First novels about the character Pechorin were published by Lermontov in 1839, at the age of twenty-five. Later he republished those novels and enclosed them into a book titled “The Hero of Our Time”, which is considered to be one of the greatest and best-known creations of Mikhail Lermontov. It is also often called the first Russian novel of psychological realism. Immediately this novel and the author himself became a matter of brisk discussion.

The main character of the book – Gregorii Pechorin  – is a young, full of energy, rich and educated noble man, Guard officer, belonging to St. Petersburg beau monde. He is deeply disappointed with his life and cannot find an application for his extreme abilities and talents. That’s why he’s frittering his life away in foolish pranks, trifles and experiments with other people’s feelings.

A lot of the readers condemned Lermontov for Pechorin’s character, for calling him “a hero of their time”. Many spiteful critics proposed the idea that the novel itself was autobiographic and that Lermontov actually pictured himself in the character of Pechorin. Malicious and sinful, his main character was a mere reflection of Lermontov and his evil intent. On the contrary, Lermontov dissuades the public from this idea by saying the following in the preface to the second edition:

The Hero of Our Time, my dear sirs, is a portrait but not of a one man, it is a portrait made of the vices, of our whole generation in their complete development. You will tell me again, that a man cannot be so bad; and I will tell you again that if you believed the possibility of existence of all tragic and romantic villains, why do you not believe in reality of Pechorin? If you admired conceptions far more awful and monstrous, why does this character, even a conception, not find mercy with you?

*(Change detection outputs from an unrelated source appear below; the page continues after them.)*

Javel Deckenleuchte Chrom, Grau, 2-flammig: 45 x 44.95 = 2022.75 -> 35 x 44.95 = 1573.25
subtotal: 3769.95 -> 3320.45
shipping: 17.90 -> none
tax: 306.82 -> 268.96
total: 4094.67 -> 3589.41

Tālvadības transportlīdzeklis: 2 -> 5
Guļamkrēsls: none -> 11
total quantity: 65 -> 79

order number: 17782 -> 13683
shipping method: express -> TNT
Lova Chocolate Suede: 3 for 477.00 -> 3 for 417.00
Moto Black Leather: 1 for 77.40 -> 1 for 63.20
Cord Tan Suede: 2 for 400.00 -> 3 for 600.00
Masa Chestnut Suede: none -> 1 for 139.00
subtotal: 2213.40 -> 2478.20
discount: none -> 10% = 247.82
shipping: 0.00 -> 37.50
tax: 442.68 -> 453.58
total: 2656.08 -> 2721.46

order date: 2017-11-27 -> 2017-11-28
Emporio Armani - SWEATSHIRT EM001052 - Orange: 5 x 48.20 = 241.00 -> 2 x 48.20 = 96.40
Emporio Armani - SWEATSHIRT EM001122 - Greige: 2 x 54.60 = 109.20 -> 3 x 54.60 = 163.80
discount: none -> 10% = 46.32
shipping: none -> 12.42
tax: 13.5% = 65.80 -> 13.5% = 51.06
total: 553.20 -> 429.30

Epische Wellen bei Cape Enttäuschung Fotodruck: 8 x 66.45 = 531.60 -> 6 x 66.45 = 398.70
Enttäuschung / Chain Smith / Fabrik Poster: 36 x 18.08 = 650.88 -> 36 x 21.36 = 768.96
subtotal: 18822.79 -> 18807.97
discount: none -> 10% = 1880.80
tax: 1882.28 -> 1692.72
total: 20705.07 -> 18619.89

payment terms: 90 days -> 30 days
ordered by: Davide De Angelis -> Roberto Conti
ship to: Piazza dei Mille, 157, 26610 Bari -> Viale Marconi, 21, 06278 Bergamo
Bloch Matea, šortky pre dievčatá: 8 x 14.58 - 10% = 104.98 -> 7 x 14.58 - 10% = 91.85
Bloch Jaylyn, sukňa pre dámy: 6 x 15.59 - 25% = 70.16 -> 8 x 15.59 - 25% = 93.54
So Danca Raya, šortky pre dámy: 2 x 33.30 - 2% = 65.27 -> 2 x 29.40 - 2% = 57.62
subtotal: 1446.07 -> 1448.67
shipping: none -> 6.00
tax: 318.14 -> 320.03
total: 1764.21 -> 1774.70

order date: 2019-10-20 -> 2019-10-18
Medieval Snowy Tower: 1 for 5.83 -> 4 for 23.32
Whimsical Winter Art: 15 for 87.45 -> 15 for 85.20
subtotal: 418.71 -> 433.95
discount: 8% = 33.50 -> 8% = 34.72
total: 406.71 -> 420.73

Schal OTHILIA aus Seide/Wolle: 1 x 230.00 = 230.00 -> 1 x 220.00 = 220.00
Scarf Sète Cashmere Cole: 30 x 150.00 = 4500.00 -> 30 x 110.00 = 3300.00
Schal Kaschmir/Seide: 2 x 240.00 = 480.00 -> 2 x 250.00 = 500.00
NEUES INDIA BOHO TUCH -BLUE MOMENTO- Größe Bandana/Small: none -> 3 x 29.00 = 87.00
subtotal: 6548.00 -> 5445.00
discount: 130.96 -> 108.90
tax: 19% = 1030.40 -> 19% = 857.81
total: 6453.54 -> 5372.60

Is it because there is more truth in it than you would wish?[1]

Although it seems that Lermontov created the character of Pechorin mainly as a self-portrait, deeper analysis calls this in question. On the one hand, they have much in common in their fates, views and ideas. Both of them are profound and talented personalities. Moreover they live in the same epoch with the same social circumstances. On the other hand, they have much more differences than similarities.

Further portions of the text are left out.